* Task goal
From the listing below, pull out all lines with "emprego" in them.

* Information provided
────────────────────
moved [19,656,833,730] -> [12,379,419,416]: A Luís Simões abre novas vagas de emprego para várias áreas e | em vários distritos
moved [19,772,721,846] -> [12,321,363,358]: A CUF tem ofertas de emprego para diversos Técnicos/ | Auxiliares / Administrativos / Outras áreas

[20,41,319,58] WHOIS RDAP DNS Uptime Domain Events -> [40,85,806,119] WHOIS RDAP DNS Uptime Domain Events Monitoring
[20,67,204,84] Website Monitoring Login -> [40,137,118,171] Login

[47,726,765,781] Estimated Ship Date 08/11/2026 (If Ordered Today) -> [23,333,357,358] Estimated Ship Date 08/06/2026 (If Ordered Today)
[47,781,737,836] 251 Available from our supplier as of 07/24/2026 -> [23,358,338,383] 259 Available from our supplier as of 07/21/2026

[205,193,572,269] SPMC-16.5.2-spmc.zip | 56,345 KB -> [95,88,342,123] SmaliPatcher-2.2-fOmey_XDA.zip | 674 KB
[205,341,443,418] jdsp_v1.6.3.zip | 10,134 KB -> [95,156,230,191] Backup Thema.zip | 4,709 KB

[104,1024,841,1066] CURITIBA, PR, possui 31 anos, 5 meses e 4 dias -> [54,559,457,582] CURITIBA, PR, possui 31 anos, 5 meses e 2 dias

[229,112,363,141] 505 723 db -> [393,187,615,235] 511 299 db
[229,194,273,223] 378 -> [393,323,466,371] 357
────────────────────
* Solved exercise
moved [19,656,833,730] -> [12,379,419,416]: A Luís Simões abre novas vagas de emprego para várias áreas e | em vários distritos
moved [19,772,721,846] -> [12,321,363,358]: A CUF tem ofertas de emprego para diversos Técnicos/ | Auxiliares / Administrativos / Outras áreas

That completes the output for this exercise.